John Smyth (32) was yesterday jailed for three years after confessing to making explosives with intent to endanger life.
The device, which was defused, was left on the windowsill of the home of the couple at Seacash Drive in Antrim in October 2011 – five months after Smyth tried to win a seat on the local council.
In his election propaganda, Smyth (below) pledged to "work closely within the community" and make the town "a better place for everyone".
He failed to win a seat after polling just 381 votes.
Smyth was suspended from the DUP after being charged with the attack and has since left the party.
He was also a member of Clotworthy Orange lodge, but has now been expelled.
Smyth, from Rockfield Heights in Connor, near Ballymena, admitted supplying materials and allowing his home to be used to build the bomb. The Real UFF purportedly claimed responsibility for the device.
Smyth initially denied any involvement in the attack. The court heard that months earlier, Smyth himself was the target of a mysterious pipe-bomb attack. A device was also left at his parents' house.
Sentencing Smyth yesterday, judge Desmond Marrinan said the pipe bomb had been a "despicable and cowardly act".
While accepting his claims that he had not actually planted the bomb, the judge told Smyth that his behaviour was motivated by "naked sectarianism".
The judge noted that Smyth had expressed "genuine regret and remorse" and was "disgusted" by his own actions.
Judge Marrinan referred to Smyth's recent troubles, which also included depression and alleged intimidation.
He ordered that Smyth serve three years in jail to be followed by five years supervised licensed parole.

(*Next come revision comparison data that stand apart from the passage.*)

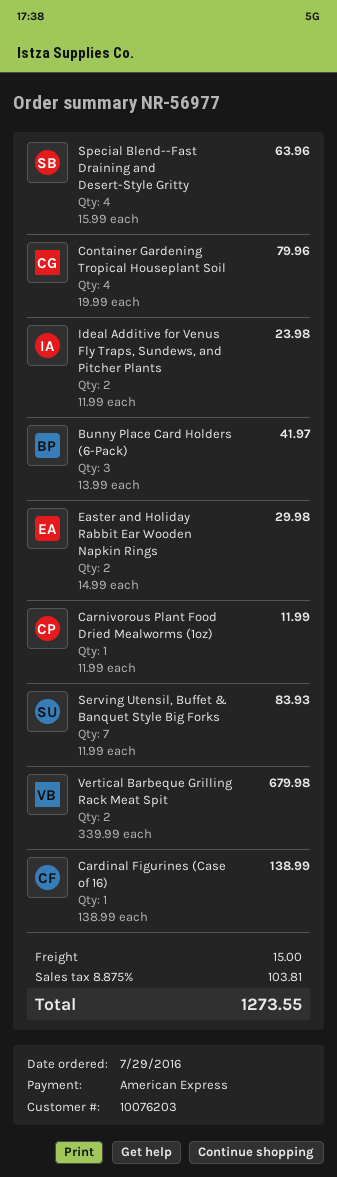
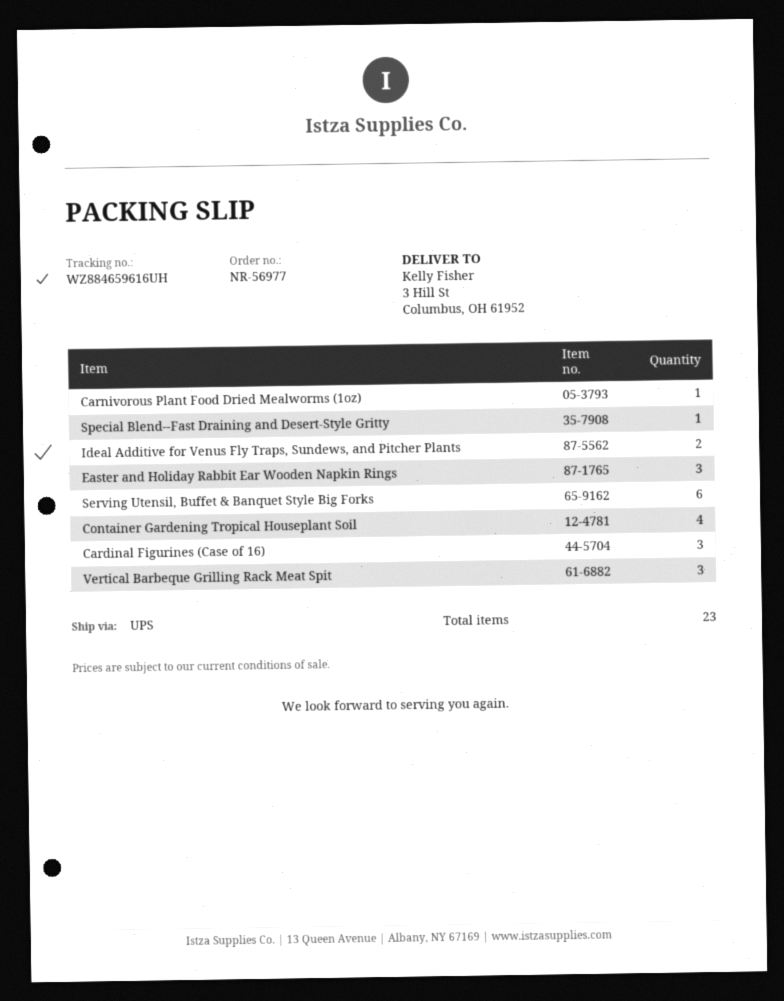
Special Blend--Fast Draining and Desert-Style Gritty: 4 -> 1
Bunny Place Card Holders (6-Pack): 3 -> none
Easter and Holiday Rabbit Ear Wooden Napkin Rings: 2 -> 3
Serving Utensil, Buffet & Banquet Style Big Forks: 7 -> 6
Vertical Barbeque Grilling Rack Meat Spit: 2 -> 3
Cardinal Figurines (Case of 16): 1 -> 3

His father was jailed in the 1970s for UVF activities, and was a DUP councillor on Antrim council for more than a decade.
John Smyth was the victim of a mysterious pipe-bombing incident in March 2011. He recalled how he was lucky to escape after a device was thrown through his bedroom window. "If I had been in bed, I would be dead now, no question," he said at the time. He was flanked by DUP leader Peter Robinson, who expressed his anger at the "outrageous attack".